A Tale of Two Implementations: The Central Bank of Chile's Challenge
Due to my work with QuantEcon, I was contacted by the Central Bank of Chile (CBC), which was facing a computational bottleneck with one of their core models. The bank's work is high-stakes; their role is to set monetary policy and act as the lender of last resort during financial crises. Such crises are inherently non-linear in nature, involving self-reinforcing cycles and feedback loops that make them challenging to model and assess.
To better prepare themselves for such crises, the CBC began working on a model originally developed by Jarvier Bianchi, in which an economic shock worsens the balance sheets of domestic economic agents, reducing collateral and tightening credit constraints. This leads to further deterioration in balance sheets, which again tightens credit constraints, and so on. The result is a downward spiral. The ramifications can be large in a country such as Chile, where economic and political instability are historically linked.

The Problem:

The task of implementing this model was led by talented CBC economist Carlos Rondon. Carlos wrote the first version using a well-known proprietary package for mathematical modeling that has been used extensively by economists over the past few decades. The completed model took 12 hours to run -- that is, to generate prices and quantities implied by a fixed set of parameters -- on a $10,000 mainframe with 356 CPUs and a terabyte of RAM. A 12 hour run-time made it almost impossible to calibrate the model and run useful scenarios. A better solution had to be found.

Carlos and I agreed that the problem was rooted in the underlying software package. The issue was that, to avoid using slow loops, all operations needed to be vectorized, so that they could be passed to precompiled binaries generated from Fortran libraries such as LAPACK. However, as users of these traditional vectorization-based environments will know, it is often necessary to generate many intermediate arrays in order to obtain a given output array. When these arrays are high-dimensional, this process is slow and extremely memory intensive. Moreover, while some manual parallelization is possible, truly efficient parallelization is difficult to achieve.

The JAX Solution:

I flew to Santiago and we began a complete rewrite in JAX. Working side-by-side, we soon found that JAX was exactly the right tool for our task. In only two days we were able to reimplement the model and — running on a consumer-grade GPU — we observed a dramatic improvement in wall-clock time . The algorithm was unchanged, but even a cheap GPU outperformed the industrial server by a factor of a thousand. Now the model was fully operational: fast, clean, and ready for calibration.
There were several factors behind the project's success. First, JAX's elegant functional style allowed us to express the economic model's logic in a way that closely mirrored the underlying mathematics.

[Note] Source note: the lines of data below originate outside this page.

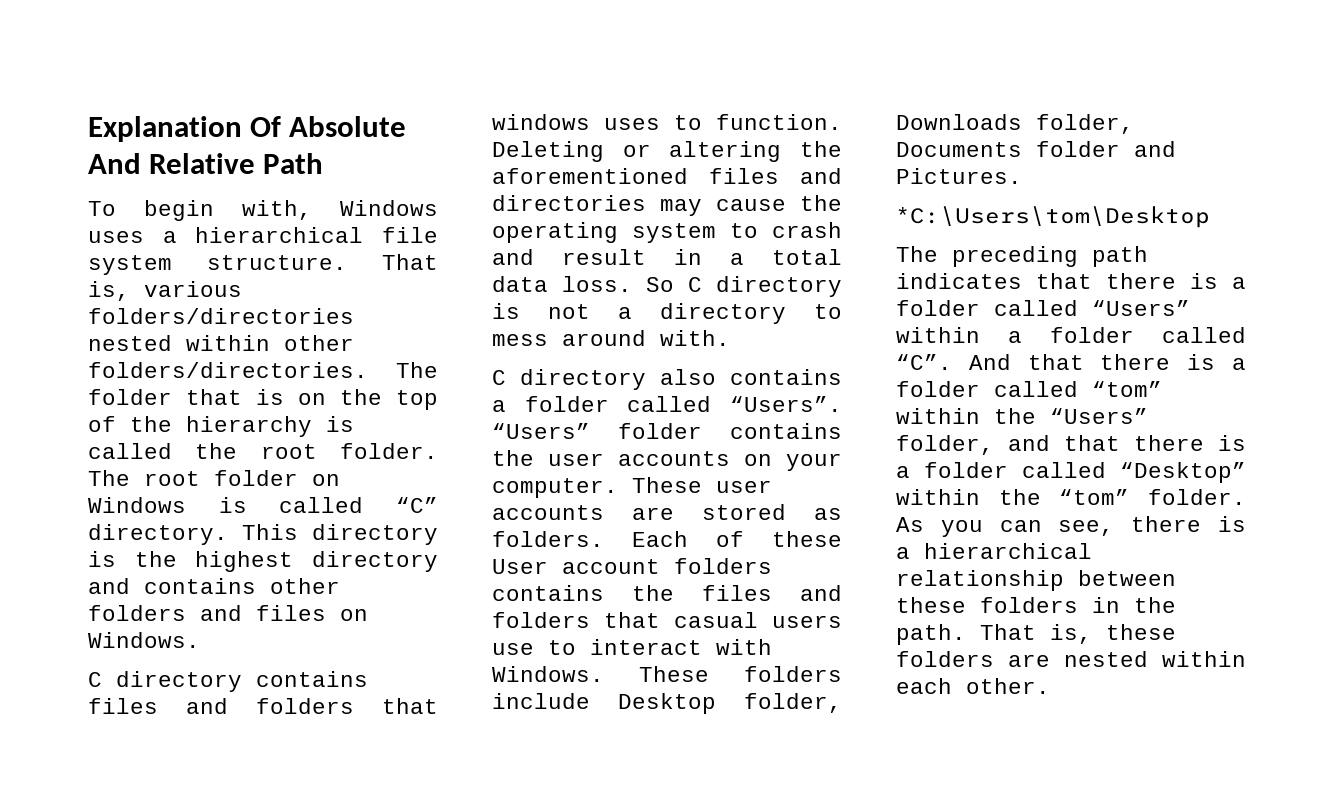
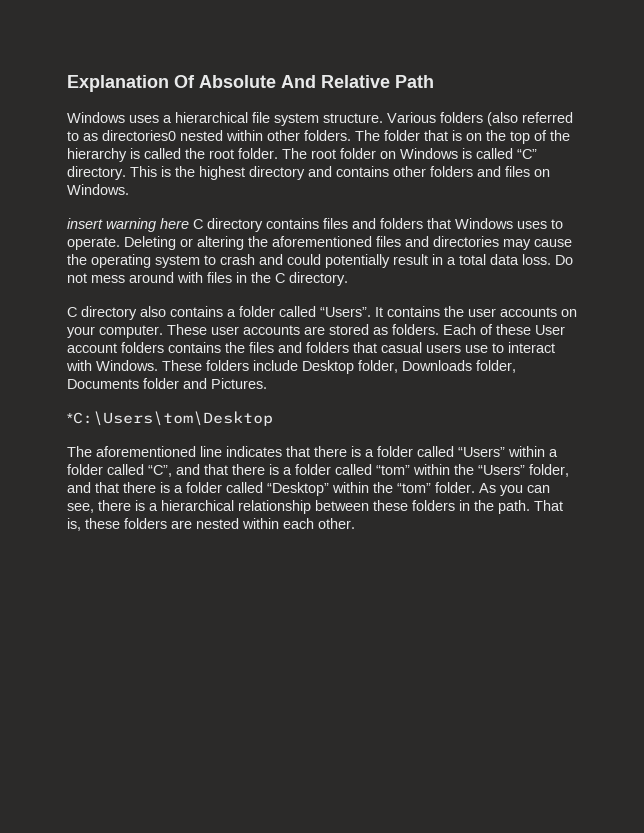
- To begin with, Windows uses a hierarchical file system structure.
+ Windows uses a hierarchical file system structure.
- That is, various folders/directories nested within other folders/directories.
+ Various folders (also referred to as directories0 nested within other folders.
- This directory is the highest directory and contains other folders and files on Windows.
+ This is the highest directory and contains other folders and files on Windows.
- C directory contains files and folders that windows uses to function.
+ insert warning here C directory contains files and folders that Windows uses to operate.
- Deleting or altering the aforementioned files and directories may cause the operating system to crash and result in a total data loss.
+ Deleting or altering the aforementioned files and directories may cause the operating system to crash and could potentially result in a total data loss.
- So C directory is not a directory to mess around with.
+ Do not mess around with files in the C directory.
- “Users” folder contains the user accounts on your computer.
+ It contains the user accounts on your computer.
- The preceding path indicates that there is a folder called “Users” within a folder called “C”. And that there is a folder called “tom” within the “Users” folder, and that there is a folder called “Desktop” within the “tom” folder.
+ The aforementioned line indicates that there is a folder called “Users” within a folder called “C”, and that there is a folder called “tom” within the “Users” folder, and that there is a folder called “Desktop” within the “tom” folder.

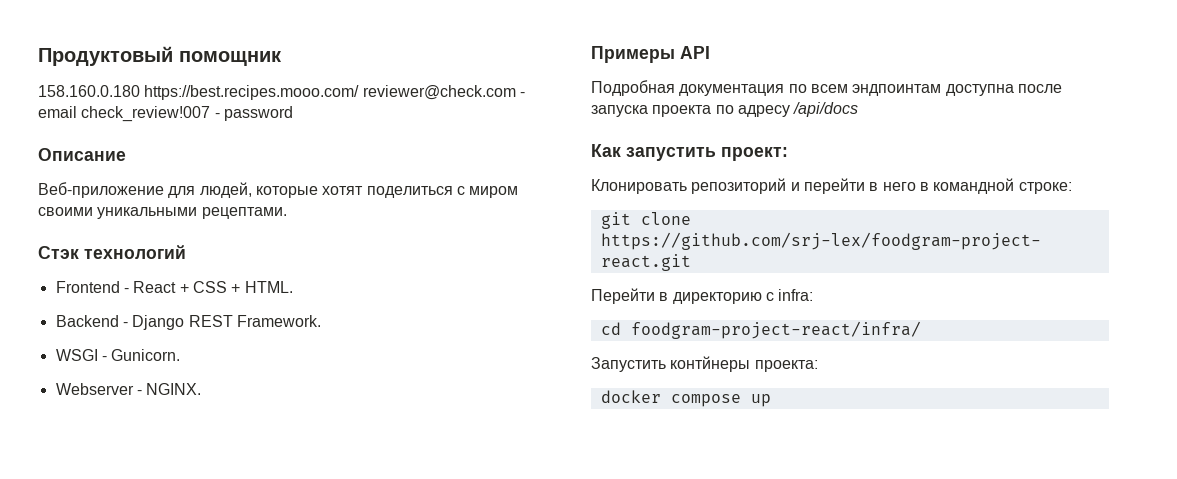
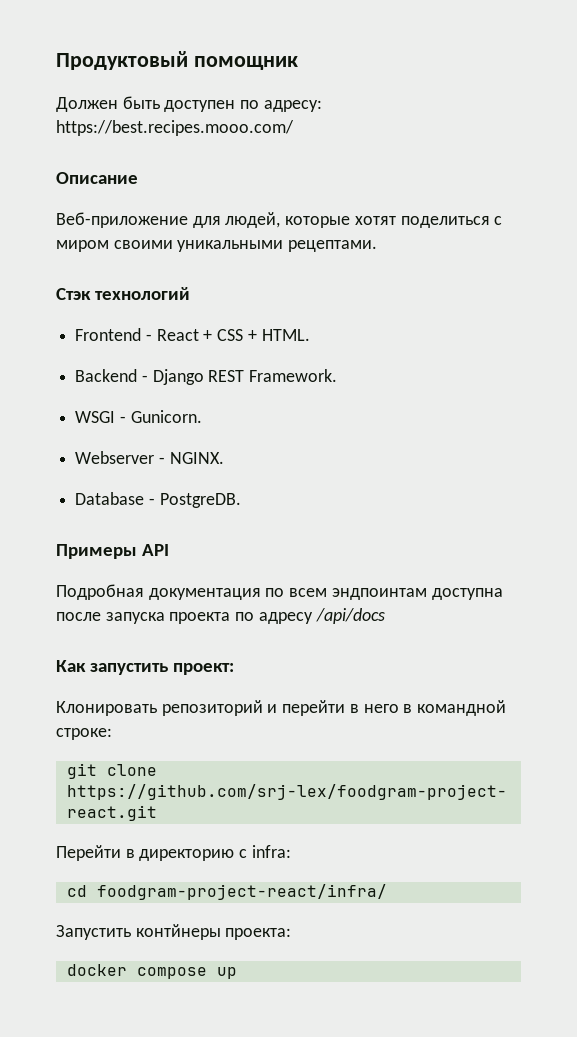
- 158.160.0.180 https://best.recipes.mooo.com/ reviewer@check.com - email check_review!007 - password
+ Должен быть доступен по адресу: https://best.recipes.mooo.com/
+ Database - PostgreDB.

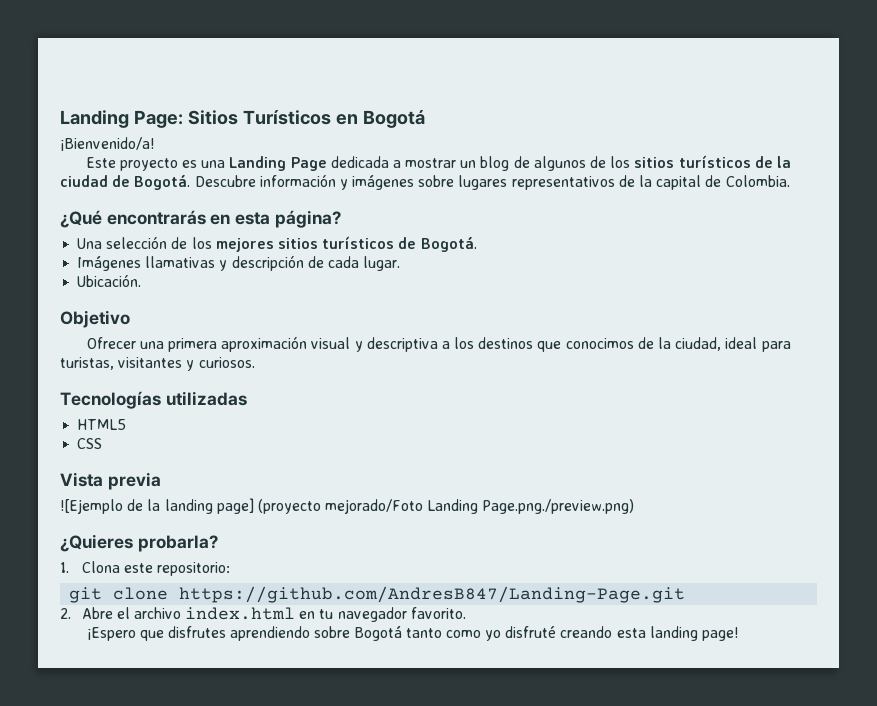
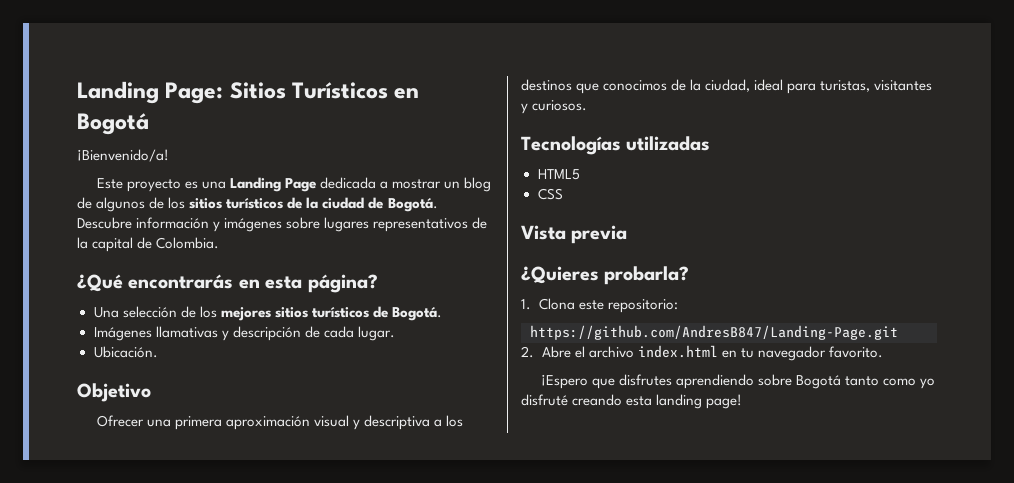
- ![Ejemplo de la landing page] (proyecto mejorado/Foto Landing Page.png./preview.png)
- git clone https://github.com/AndresB847/Landing-Page.git
+ https://github.com/AndresB847/Landing-Page.git

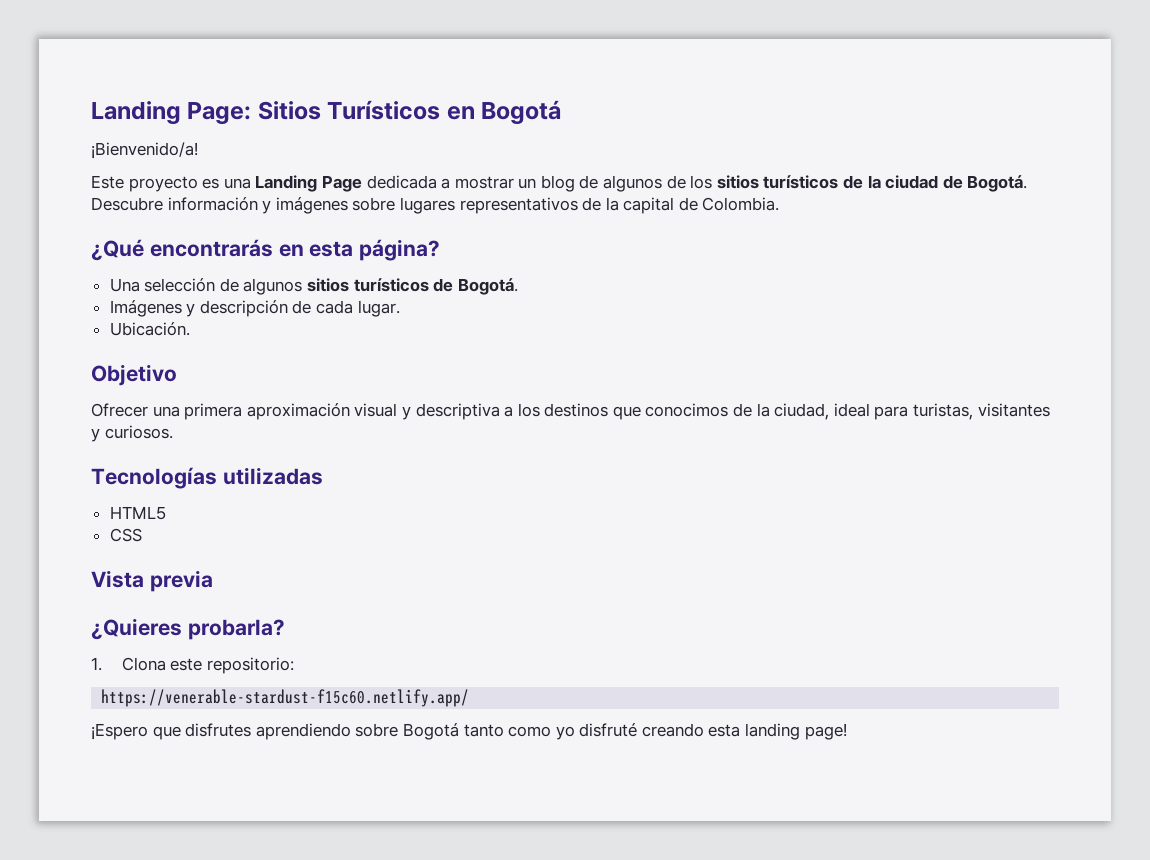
- Una selección de los mejores sitios turísticos de Bogotá.
+ Una selección de algunos sitios turísticos de Bogotá.
- Imágenes llamativas y descripción de cada lugar.
+ Imágenes y descripción de cada lugar.
- https://github.com/AndresB847/Landing-Page.git
- 2. Abre el archivo index.html en tu navegador favorito.
+ https://venerable-stardust-f15c60.netlify.app/

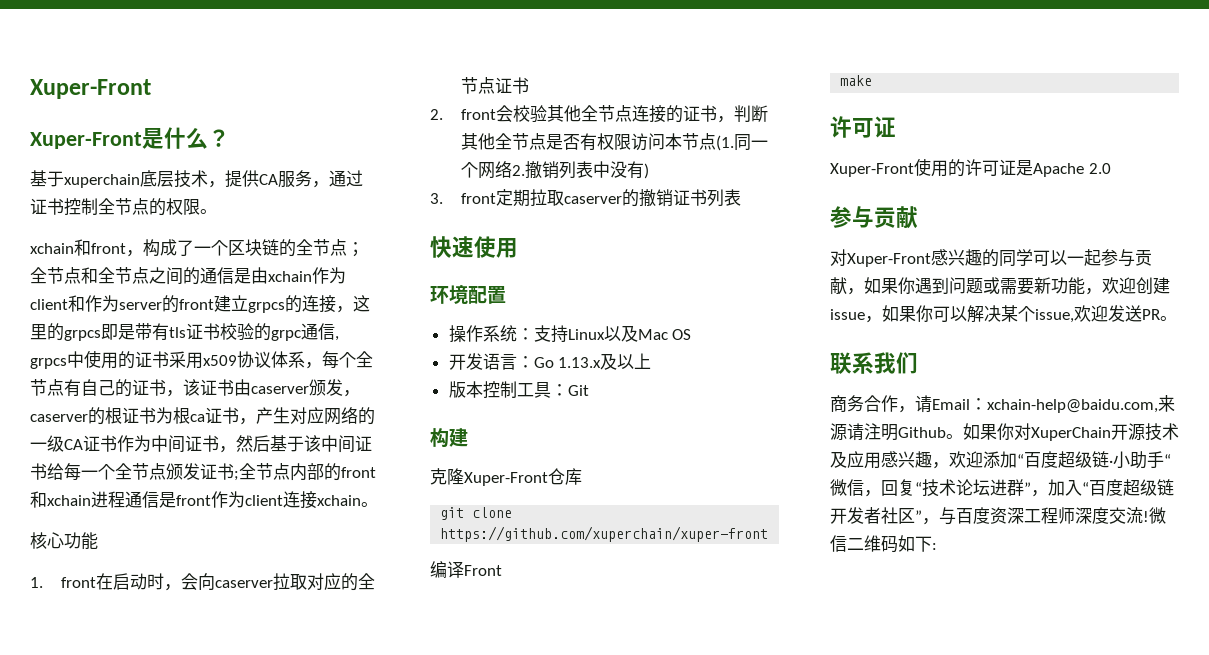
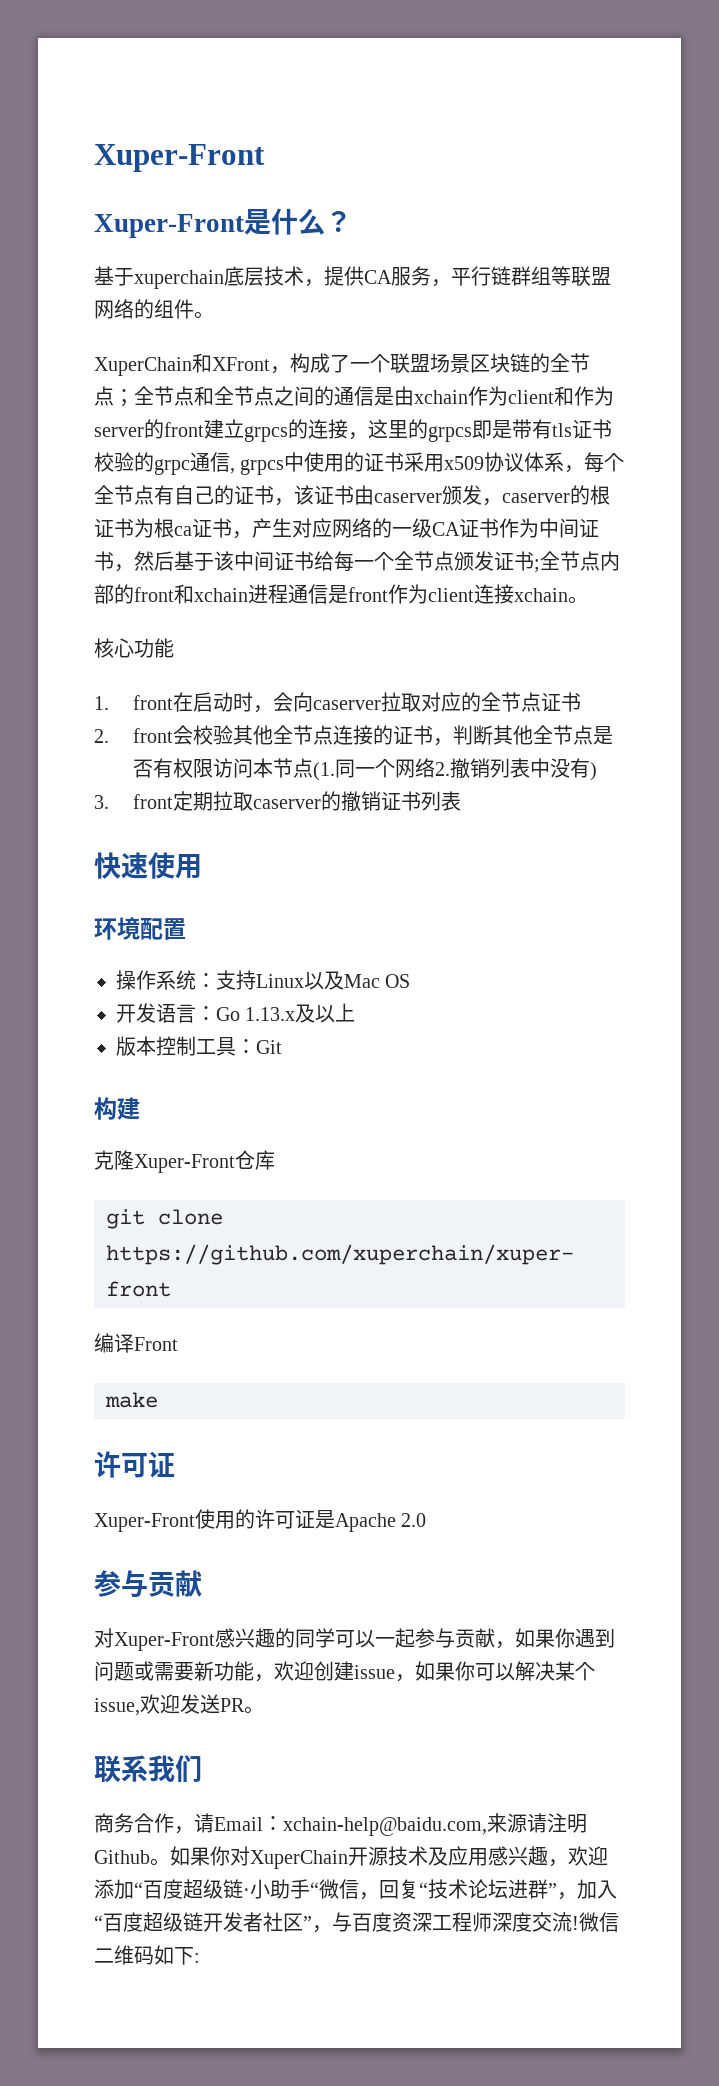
- 基于xuperchain底层技术，提供CA服务，通过证书控制全节点的权限。
- xchain和front，构成了一个区块链的全节点；
+ 基于xuperchain底层技术，提供CA服务，平行链群组等联盟网络的组件。
+ XuperChain和XFront，构成了一个联盟场景区块链的全节点；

Second, we fully exploited JAX's vmap by layering it to represent nested for loops. This allowed us to work with functions that operate on scalar values (think of a function that performs the calculations on the inside of a nested for loop), rather than attempting to operate directly on high dimensional arrays — a process that is inherently error-prone and difficult to visualize.

Third, JAX automates parallelization and does it extremely efficiently. We both had experience with manual parallelization prior to using JAX. I even fancied I was good at this task. But, at the end of the day, the majority of our expertise is in economics and mathematics, not computer science. Once we handed over parallelization to JAX's compiler OpenXLA we saw a massive speed up. Of course, the fact that XLA generates specialised GPU kernels on the fly was a key part of our success.
I have to stress how much I enjoyed completing this project with JAX. First, we could write code on a laptop and then run exactly the same code on any GPU, without changing a single line. Second, for scientific computing, the pairing of an interpreted language like Python with a powerful JIT compiler provides the ideal combination of interactivity and speed. To my mind, everything about the JAX framework and compilers is just right. A functional programming style makes perfect sense in a world where functions are individually JIT-compiled. Once we adopt this paradigm, everything becomes cleaner. Throw in automatic differentiation and NumPy API compatibility and you have a close-to-perfect environment for writing high performance code for economic modeling.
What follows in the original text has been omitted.